A doctor friend was quarantined after being exposed to a patient with the virus. The first thing he did when he returned to his office was to personally call every one of his patients to check how they were doing. Many are older and most were terrified. They know that they are the most vulnerable, yet they are often the least equipped to find out how to protect themselves. So, with all our extra time, we should try to find ways of helping those who cannot help themselves.

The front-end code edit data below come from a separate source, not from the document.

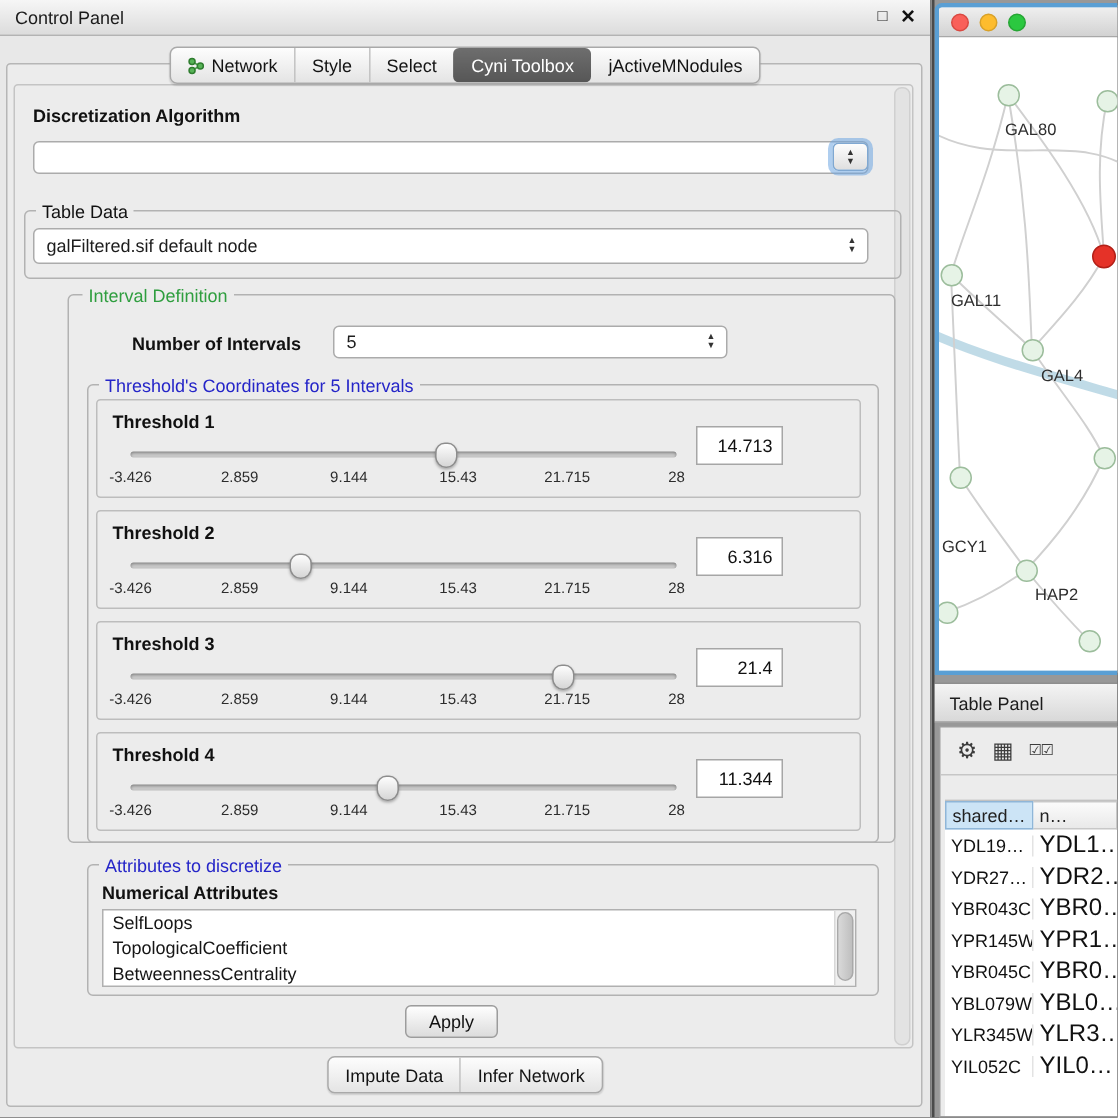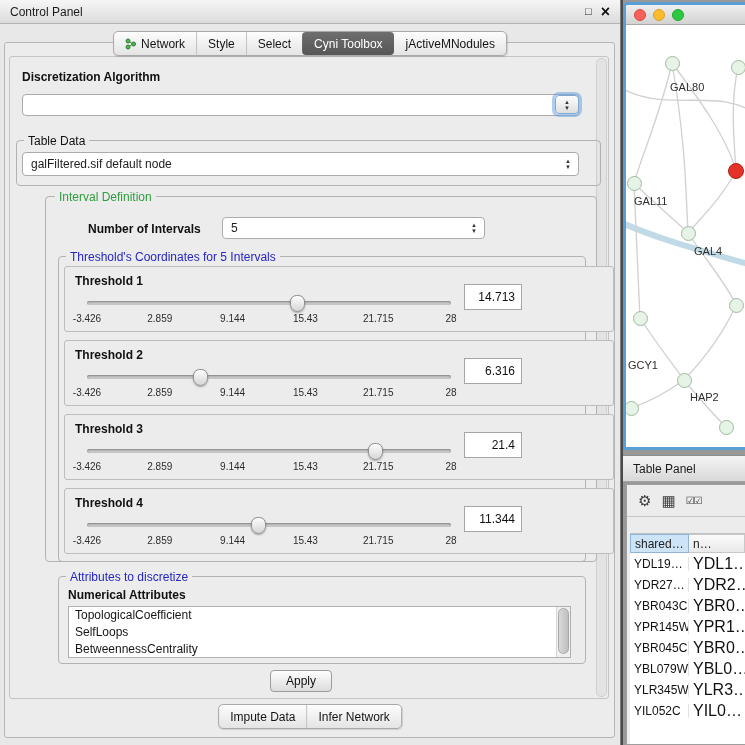--- a/index.html
+++ b/index.html
@@ -73,7 +73,7 @@
   .combo-stepper-focused span{font-size:6px;line-height:6px;color:#333;}
 
   
-  .thr-panel{position:absolute;left:64px;width:550px;height:66px;border:1px solid #bdbdbd;
+  .thr-panel{position:absolute;left:64px;width:510px;height:66px;border:1px solid #bdbdbd;
     border-radius:3px;background:#ececec;box-sizing:border-box;}
   .thr-label{position:absolute;left:10px;top:7px;font-size:12px;font-weight:bold;color:#111;}
   .slider{position:absolute;left:22px;top:34px;width:364px;height:4px;background:#c9c9c9;

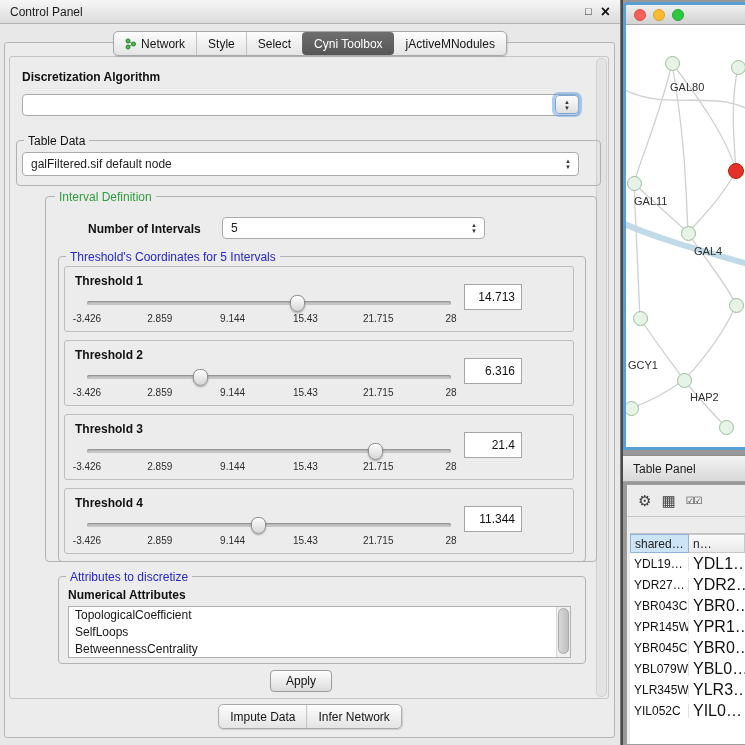--- a/index.html
+++ b/index.html
@@ -288,8 +288,8 @@
     <div class="group-title blue" style="left:66px;top:570px;">Attributes to discretize</div>
     <div class="attr-subtitle">Numerical Attributes</div>
     <div class="attr-list">
+      <div class="list-item">SelfLoops</div>
       <div class="list-item">TopologicalCoefficient</div>
-      <div class="list-item">SelfLoops</div>
       <div class="list-item">BetweennessCentrality</div>
       <div class="list-scrollbar">
         <div class="list-scroll-thumb"></div>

Come what may, this is something we have to go through. In Ronda we are only in our second week of house arrest. We know it will go on for weeks and that it will get worse before it will get better. However, while we must shut our doors to our friends and neighbours, this is a great opportunity to open our hearts out to others and show random kindness, even if it is over the Internet.
This crisis is a chance to learn to want less and live with less, to be grateful for what we do have and to willingly share our bounty. It is time to slow down, and stop counting our assets but rather our blessings. This is the time to be generous with our time, lending our ears and showing empathy. We cannot hug each other, so a friendly wave or a timely note means so much more.
The virus has forced us to stop in our tracks, giving the planet a break from our incessant pollution. It proves that we can stop Global Warming if we want to, or if we are afraid enough… This is not the last virus that will plague the earth. We ought to be mindful of its lessons so we might be better prepared next time around.
I hope that humankind will come out of this crisis a bit wiser, kinder and more patient, and that we never forget that something as simple as going outside can be a privilege.